Tools to handle PDFs
This class will cover basic approaches for getting text out of PDF documents using powerful and freely available tools. Participants will be introduced to basic concepts and walked-through tackling common challenges encountered with tricky PDF documents.
This class is best for: People who are unfamiliar with the PDF to text tools or would like to learn how optical character recognition (OCR) tools can be used for extracting difficult text from images embedded in PDF documents.
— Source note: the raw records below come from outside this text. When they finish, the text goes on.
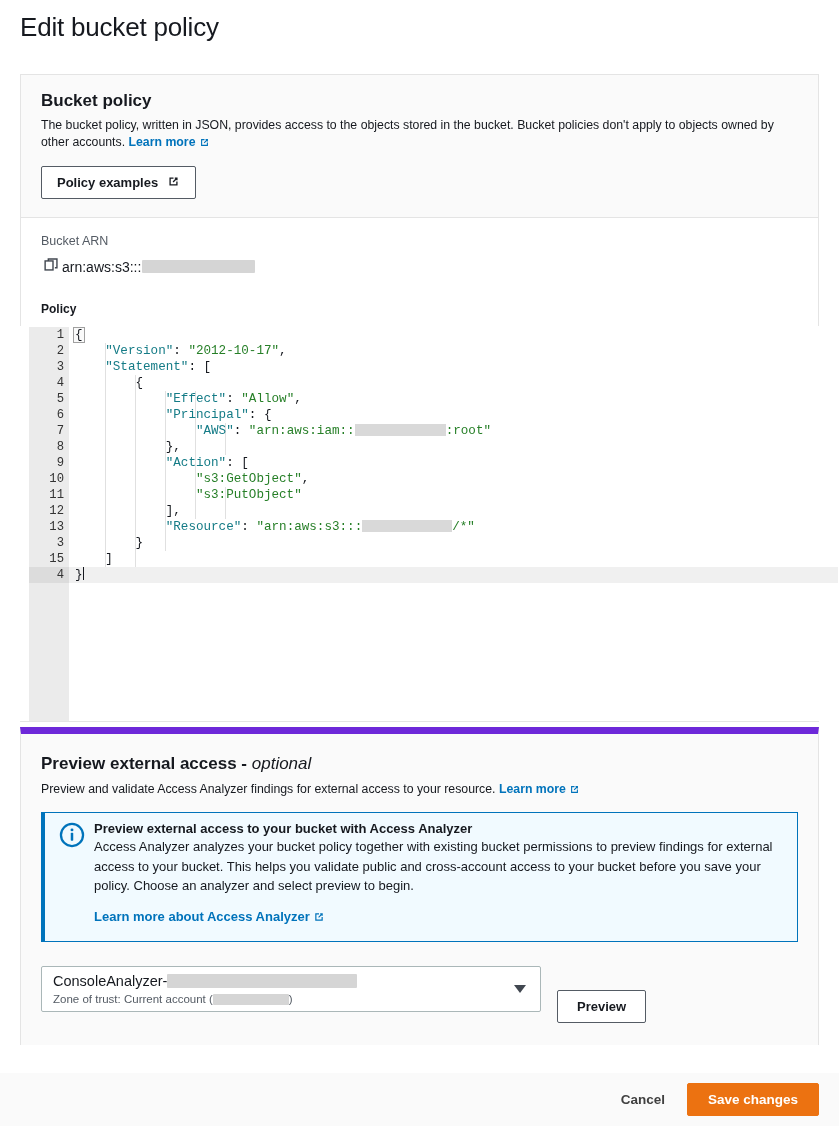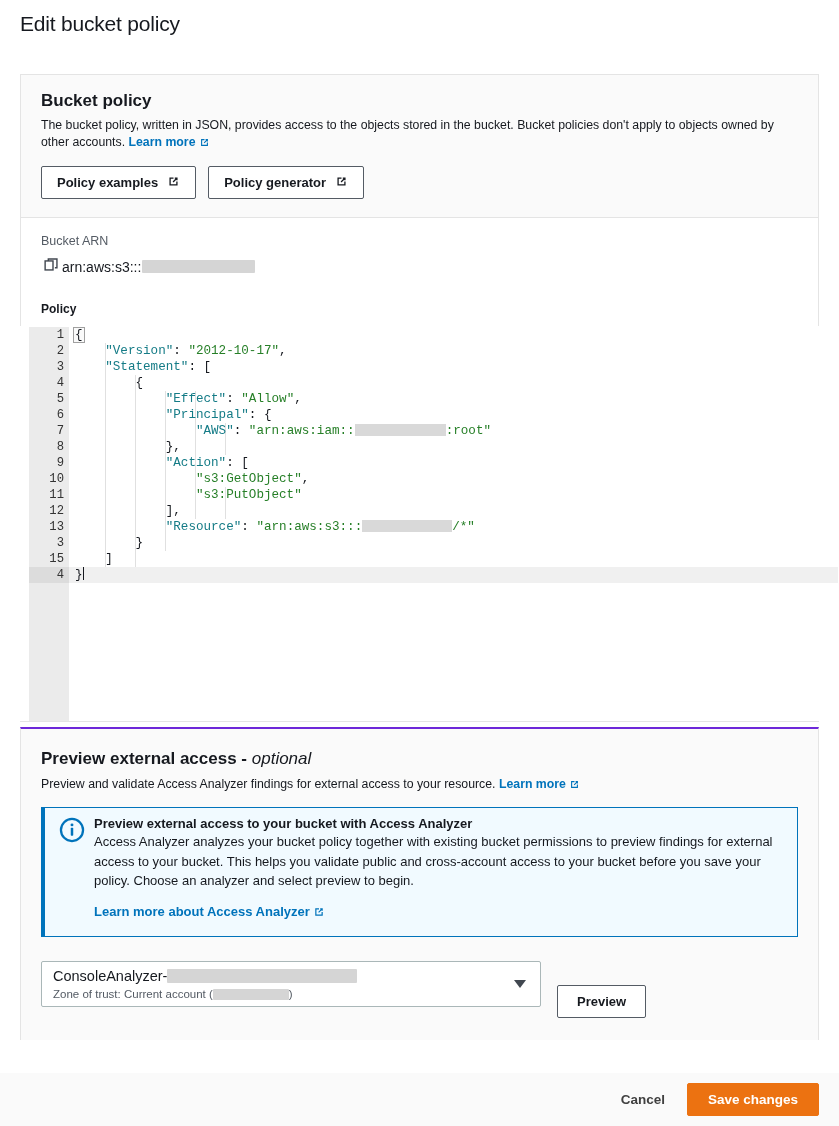"Edit bucket policy" .page-title { font-size: 21px -> 26px }
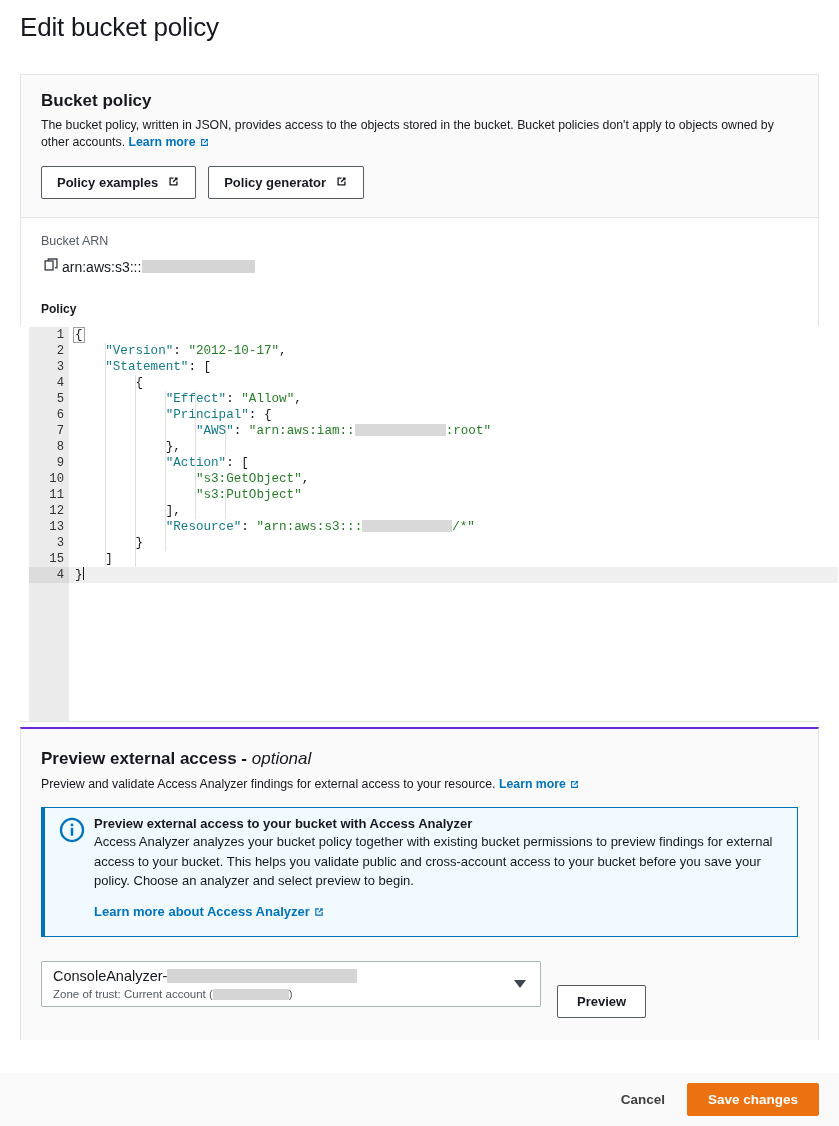"Policy generator" button.btn { html: <button> <span>Policy generator</span> <span><svg> <path></path> <path></path> </svg></span> </button> -> none }
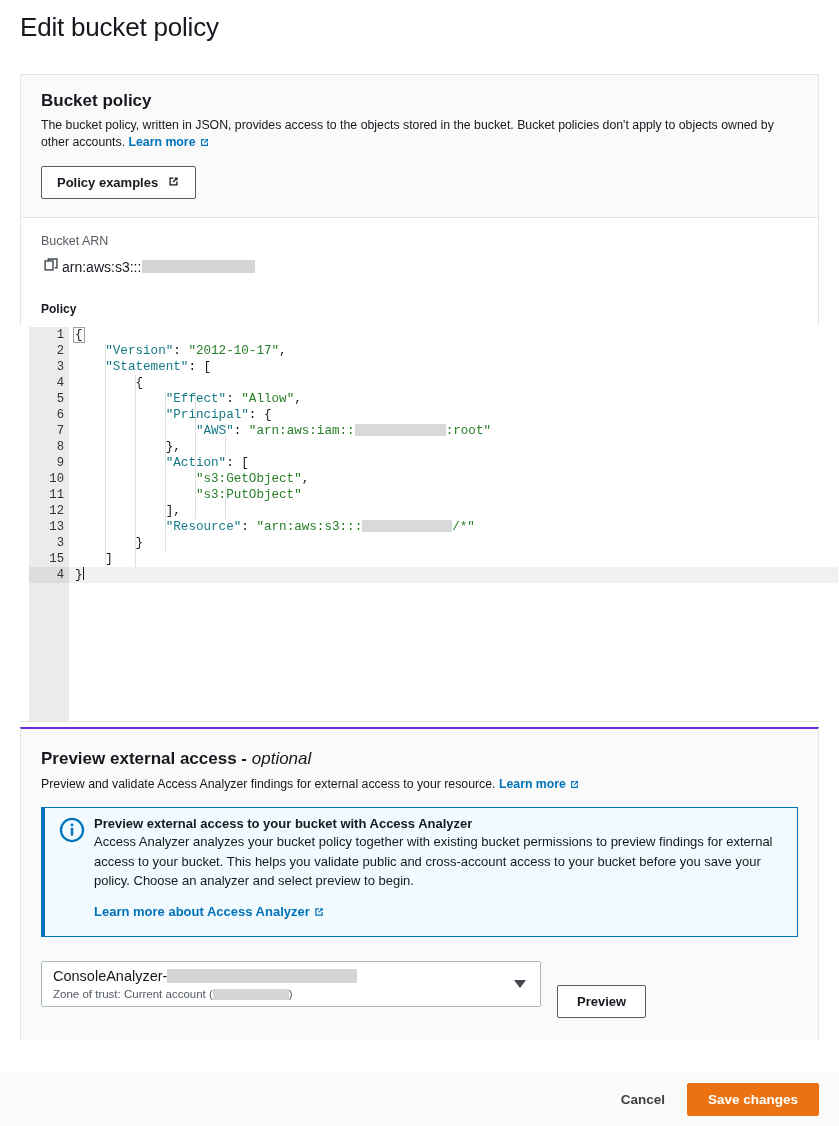"Preview external access - optional" .preview-sec { border-top: 2px solid #6d28d9 -> 7px solid #6d28d9 }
Acton is a newsroom product engineer for Tribune Publishing, positioned within the Chicago Tribune newsroom. He is also a PhD candidate at the University of Illinois in Urbana-Champaign studying in the field of Informatics, specializing in data analytics and information visualization. His research focuses on the use of augmented reality as a medium for data-driven news and as a tool for assisting journalists in their work. Gorton's work has appeared with the Chicago Tribune, New York Daily News, Morning Call, Midwest Center for Investigative Reporting, and CU-CitizenAccess.org.
Tools to Handle PDFs
A long, long time ago… 22 years to precise… Adobe created the PDF as a way to have a document look the same no matter what computer or operating system it was displayed on. This seemingly innocent idea has become the pervasive standard solution for governments and corporations to store all documents. Odds are, you’ve come across some useful bits of data contained within a PDF. Or worse, your local government complied with their electronic mandate for open records requests by providing scanned in images of spreadsheets embedded into a PDF. It’s enough to makes you wonder if PDFs were put on this planet to make your job harder. Luckily you’re not alone, and there are now lots of tools available to get organized information out of a PDF. And, if need be, we can put a work-flow together to crack some worst case scenarios.